La baleniera Essex, costruita nel 1799 27 metri di lunghezza e circa 300 tonnellate di peso, nell'agosto del 1819 partì da Nantucket agli ordini del comandante George Pollard,  fece scalo su delle isole a Ovest delle coste africane e dopo aver preso una tempesta nell'Oceano Atlantico  doppiò Capo Horn e si spinse al largo dell'Oceano Pacifico verso rotte inesplorate. Il 16 novembre 1820 la vedetta, annunciò la vista di alcuni capodogli e il comandante fece calare tre lance che si gettarono subito all'inseguimento del branco dei capodogli entrati, in quel periodo, nella loro stagione degli amori ma un maschio enorme, preso subito di mira dagli uomini della Essex e capovolse una delle lance. Il 20 novembre, in un momento di calma il capodoglio si scagliò contro la stessa Essex, la nave duramente colpita, non affondò subito e gli uomini sulle lance e sul ponte ebbero un momento d'indecisione che si rivelò fatale, l'enorme cetaceo riemerse, colpendo di nuovo la nave già danneggiata dal precedente impatto che iniziò ad affondare. Rimasero in venti dell’equipaggio della Essex e su tre lance  approdarono sull'isola di Henderson, abitato da uccelli marini e con una vena di acqua. Decisero di ripartire il 27 dicembre, lasciando sul piccolo atollo tre naufraghi in attesa di aiuti, i tre saranno soccorsi più di tre mesi dopo. Nel Pacifico, oceano considerato calmo ma letale nelle vaste aree dove è di fatto impossibile ottenere cibo dal mare, le lance andarono alla deriva e gli uomini cominciarono a morire di sete e fame. Una delle lance con a bordo il secondo e 5 marinai scomparve in una notte di tempesta. Senza viveri, i marinai sulle altre lance si spinsero al cannibalismo dei compagni morti, ma presto anche questa fonte di cibo si esaurì. Della terraferma non vi era nessuna traccia, ed erano passati già 78 giorni dal naufragio. A questo punto i marinai si persuasero che fosse rimasta loro un'unica risorsa, uccidere un compagno, estratto a sorte, e mangiarne il corpo. Tale pratica venne messa in atto pur con grandi rimorsi da parte di tutti, finché a 650 km dalle coste del Cile  una nave salvò due sopravvissuti, il primo ufficiale Owen Chase ed un marinaio e, dopo una settimana, un'altra nave avvistò la seconda lancia con a bordo il comandante Pollard e un marinaio, ridotti allo stremo.

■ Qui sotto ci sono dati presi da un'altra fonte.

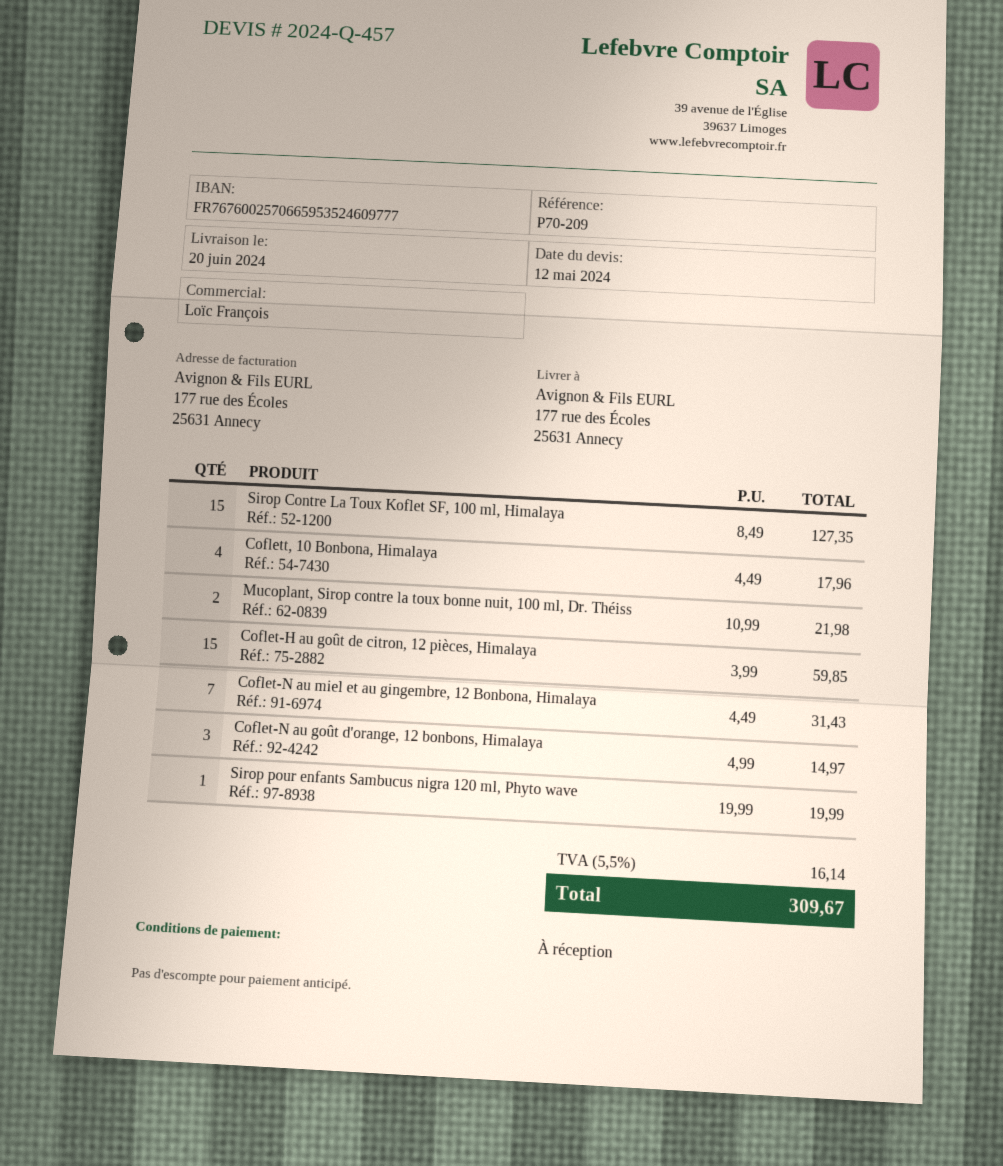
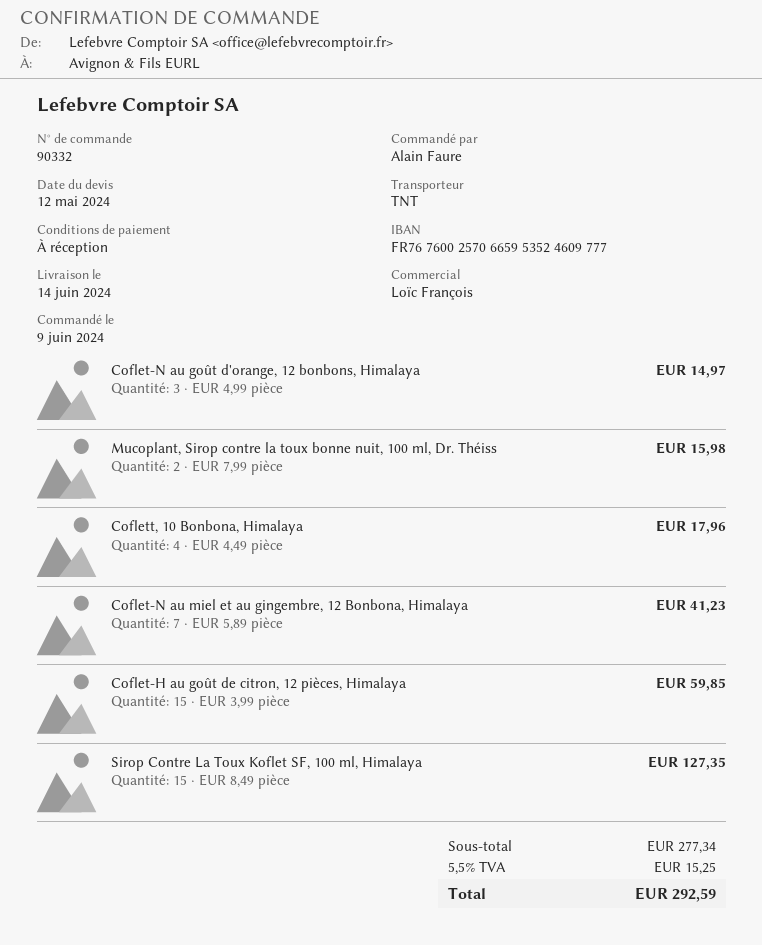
delivery date: 2024-06-20 -> 2024-06-14
Mucoplant, Sirop contre la toux bonne nuit, 100 ml, Dr. Théiss: 2 x 10.99 = 21.98 -> 2 x 7.99 = 15.98
Coflet-N au miel et au gingembre, 12 Bonbona, Himalaya: 7 x 4.49 = 31.43 -> 7 x 5.89 = 41.23
Sirop pour enfants Sambucus nigra 120 ml, Phyto wave: 1 x 19.99 = 19.99 -> none
tax: 5.5% = 16.14 -> 5.5% = 15.25
total: 309.67 -> 292.59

Il rimorso per il cannibalismo avrebbe segnato il resto della vita degli uomini sopravvissuti, il comandante, alla ripresa del mare, naufragò nuovamente su un banco di scogli e si ritirò a Nantucket senza più navigare. Il primo ufficiale Owen dopo alcuni anni prese il comando di altre navi e navigò per parecchie campagne di caccia alle balene, ma in vecchiaia fu dichiarato malato di mente. I marinai superstiti non navigarono più.

Nonostante un resoconto del primo ufficiale Chase, gli studi e l’ampia produzione cinematografica, Artemare Club rappresenta che mai sarà possibile concepire quale sofferenza psicofisica patirono i navigatori della Essex, così come quella di tutti gli sfortunati naufraghi che nei secoli precedenti si ritrovarono in analoghe situazioni durante le loro esplorazioni ai confini del mondo conosciuto. Parola di marinai!